Your task: Everything in the entries below should be restated exactly, except for the pictures.

The data:
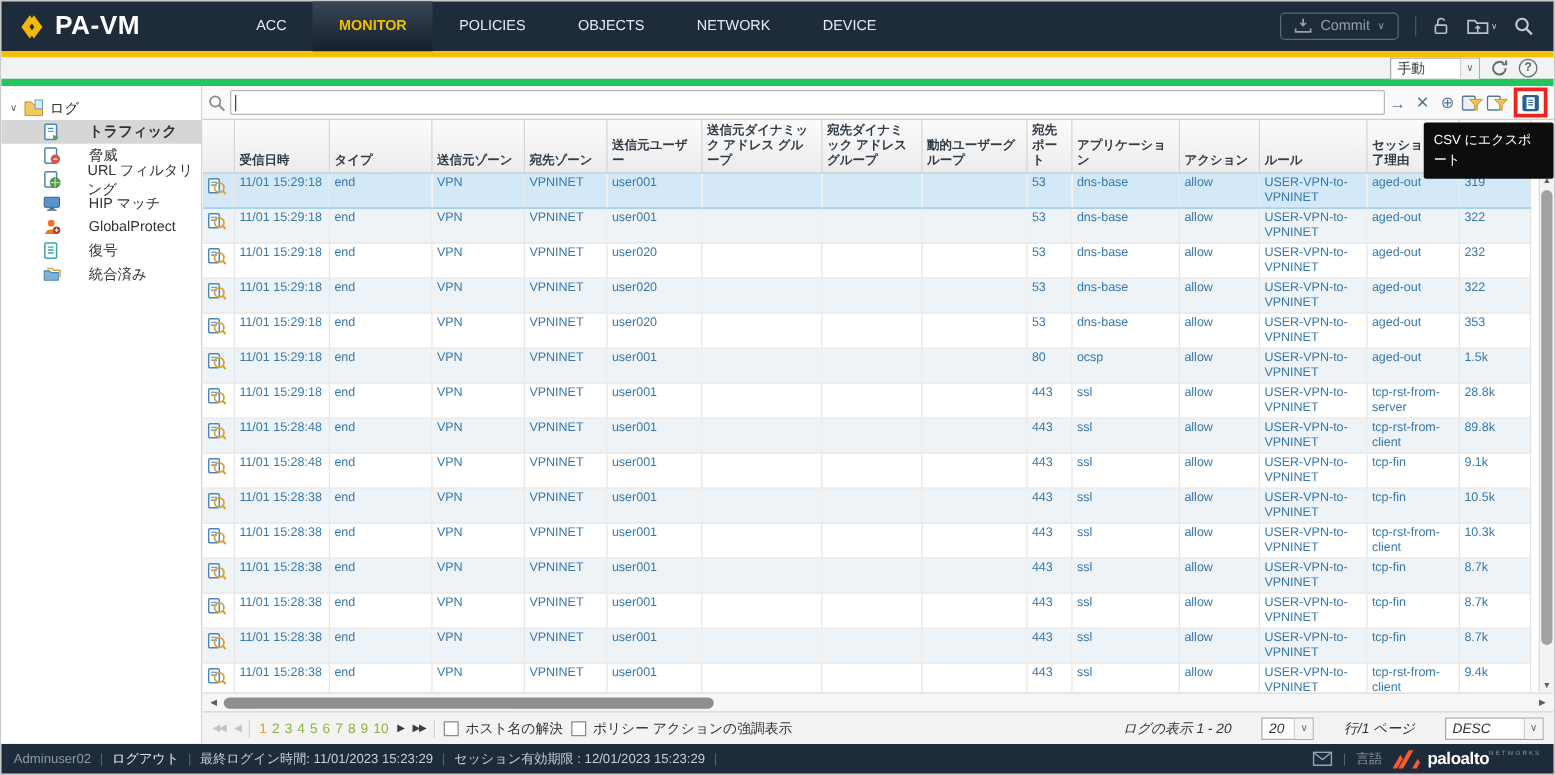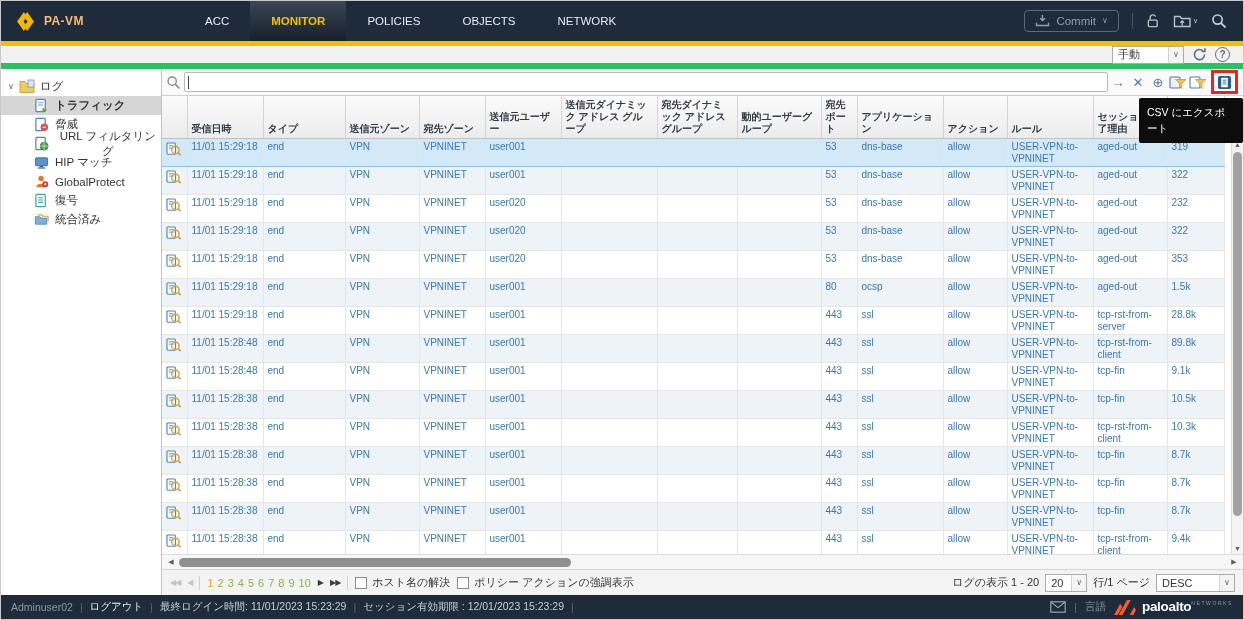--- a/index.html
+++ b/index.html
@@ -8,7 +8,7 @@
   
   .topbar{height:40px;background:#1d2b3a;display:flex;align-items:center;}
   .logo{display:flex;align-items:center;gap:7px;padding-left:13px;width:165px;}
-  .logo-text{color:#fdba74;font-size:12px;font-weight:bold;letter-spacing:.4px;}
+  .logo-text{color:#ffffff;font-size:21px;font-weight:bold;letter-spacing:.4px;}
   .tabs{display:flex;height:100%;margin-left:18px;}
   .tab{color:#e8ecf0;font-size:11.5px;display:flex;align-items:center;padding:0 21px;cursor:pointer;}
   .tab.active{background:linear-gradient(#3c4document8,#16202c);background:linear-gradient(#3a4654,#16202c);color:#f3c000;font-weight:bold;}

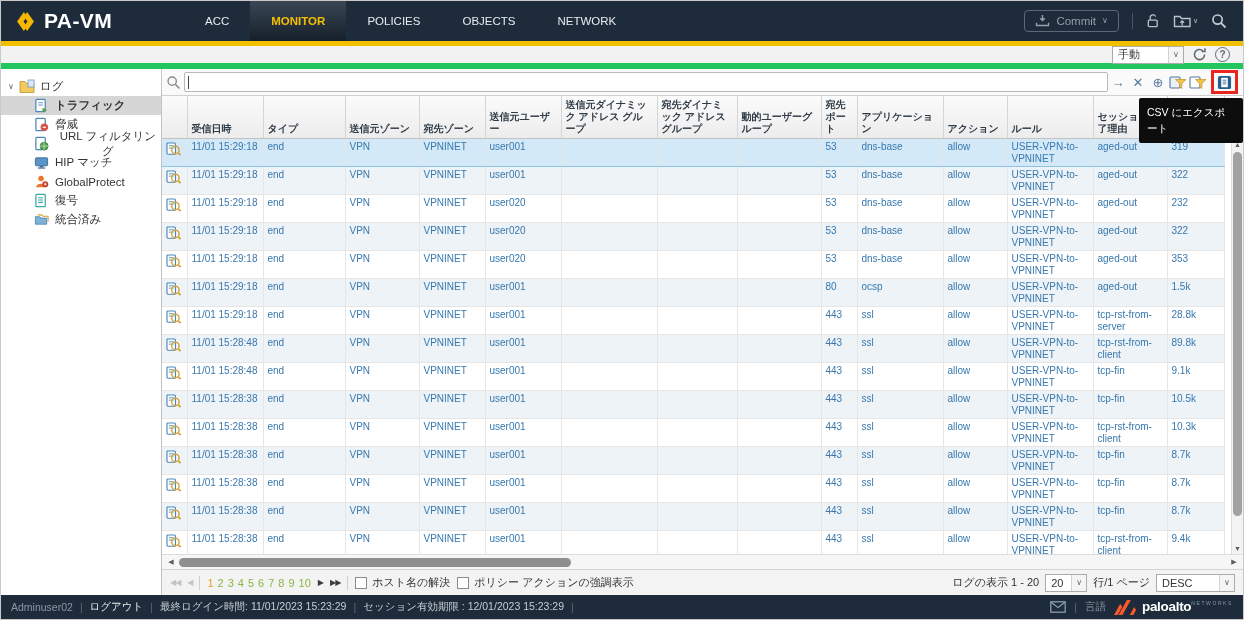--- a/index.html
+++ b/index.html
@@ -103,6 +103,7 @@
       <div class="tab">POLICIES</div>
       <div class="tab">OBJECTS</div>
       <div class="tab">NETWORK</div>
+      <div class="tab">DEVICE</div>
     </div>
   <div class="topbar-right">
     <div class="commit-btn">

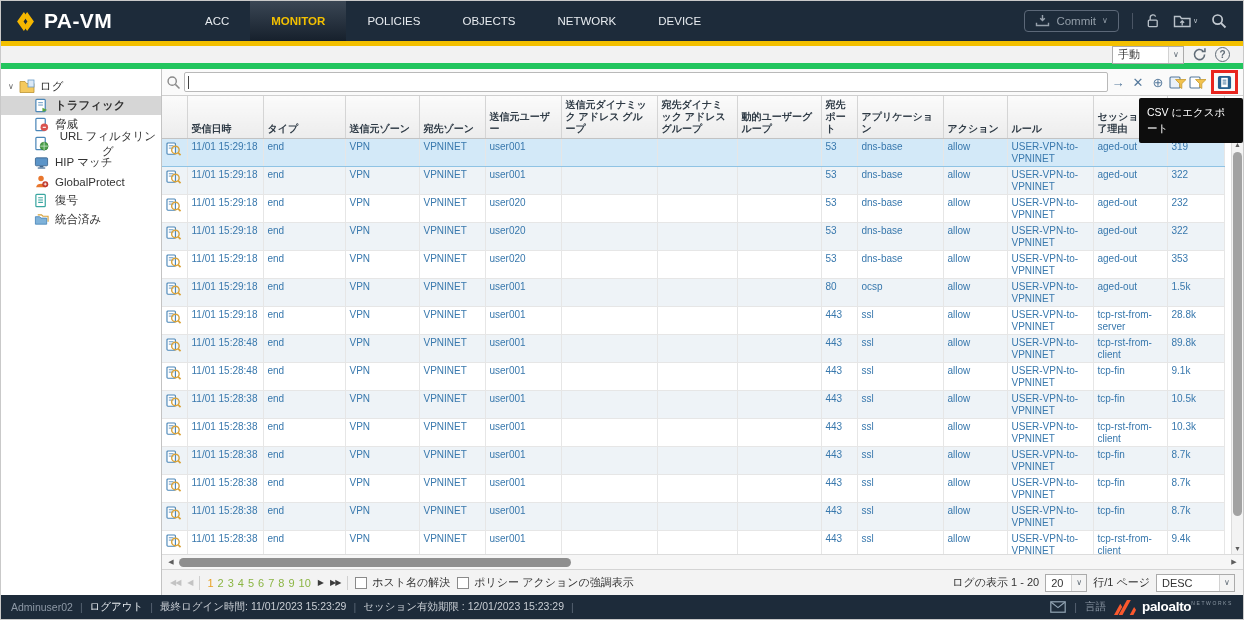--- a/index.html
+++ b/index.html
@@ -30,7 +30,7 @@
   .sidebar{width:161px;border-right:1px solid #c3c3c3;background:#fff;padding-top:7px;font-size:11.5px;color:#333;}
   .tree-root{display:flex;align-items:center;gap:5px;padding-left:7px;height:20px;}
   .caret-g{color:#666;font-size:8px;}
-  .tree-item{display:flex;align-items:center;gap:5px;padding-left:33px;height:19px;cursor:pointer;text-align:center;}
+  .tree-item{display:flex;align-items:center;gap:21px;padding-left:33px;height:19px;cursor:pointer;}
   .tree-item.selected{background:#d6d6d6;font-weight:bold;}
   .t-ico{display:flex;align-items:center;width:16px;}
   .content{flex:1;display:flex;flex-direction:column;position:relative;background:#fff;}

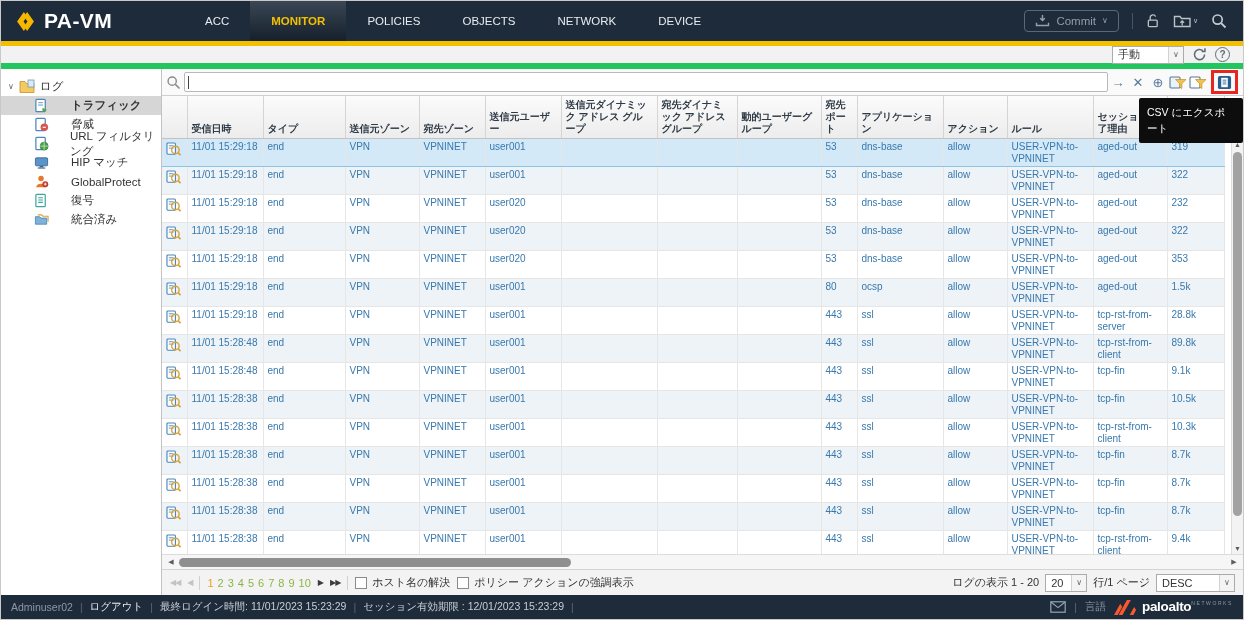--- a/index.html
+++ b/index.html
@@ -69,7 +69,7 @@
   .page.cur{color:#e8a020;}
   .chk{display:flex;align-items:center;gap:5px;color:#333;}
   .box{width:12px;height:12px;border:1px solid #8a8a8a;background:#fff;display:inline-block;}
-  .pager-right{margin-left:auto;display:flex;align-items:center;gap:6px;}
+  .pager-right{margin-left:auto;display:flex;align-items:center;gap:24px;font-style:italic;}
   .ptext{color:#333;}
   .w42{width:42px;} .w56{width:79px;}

The completed task:
--- a/index.html
+++ b/index.html
@@ -8,7 +8,7 @@
   
   .topbar{height:40px;background:#1d2b3a;display:flex;align-items:center;}
   .logo{display:flex;align-items:center;gap:7px;padding-left:13px;width:165px;}
-  .logo-text{color:#fdba74;font-size:12px;font-weight:bold;letter-spacing:.4px;}
+  .logo-text{color:#ffffff;font-size:21px;font-weight:bold;letter-spacing:.4px;}
   .tabs{display:flex;height:100%;margin-left:18px;}
   .tab{color:#e8ecf0;font-size:11.5px;display:flex;align-items:center;padding:0 21px;cursor:pointer;}
   .tab.active{background:linear-gradient(#3c4document8,#16202c);background:linear-gradient(#3a4654,#16202c);color:#f3c000;font-weight:bold;}

--- a/index.html
+++ b/index.html
@@ -103,6 +103,7 @@
       <div class="tab">POLICIES</div>
       <div class="tab">OBJECTS</div>
       <div class="tab">NETWORK</div>
+      <div class="tab">DEVICE</div>
     </div>
   <div class="topbar-right">
     <div class="commit-btn">

--- a/index.html
+++ b/index.html
@@ -30,7 +30,7 @@
   .sidebar{width:161px;border-right:1px solid #c3c3c3;background:#fff;padding-top:7px;font-size:11.5px;color:#333;}
   .tree-root{display:flex;align-items:center;gap:5px;padding-left:7px;height:20px;}
   .caret-g{color:#666;font-size:8px;}
-  .tree-item{display:flex;align-items:center;gap:5px;padding-left:33px;height:19px;cursor:pointer;text-align:center;}
+  .tree-item{display:flex;align-items:center;gap:21px;padding-left:33px;height:19px;cursor:pointer;}
   .tree-item.selected{background:#d6d6d6;font-weight:bold;}
   .t-ico{display:flex;align-items:center;width:16px;}
   .content{flex:1;display:flex;flex-direction:column;position:relative;background:#fff;}

--- a/index.html
+++ b/index.html
@@ -69,7 +69,7 @@
   .page.cur{color:#e8a020;}
   .chk{display:flex;align-items:center;gap:5px;color:#333;}
   .box{width:12px;height:12px;border:1px solid #8a8a8a;background:#fff;display:inline-block;}
-  .pager-right{margin-left:auto;display:flex;align-items:center;gap:6px;}
+  .pager-right{margin-left:auto;display:flex;align-items:center;gap:24px;font-style:italic;}
   .ptext{color:#333;}
   .w42{width:42px;} .w56{width:79px;}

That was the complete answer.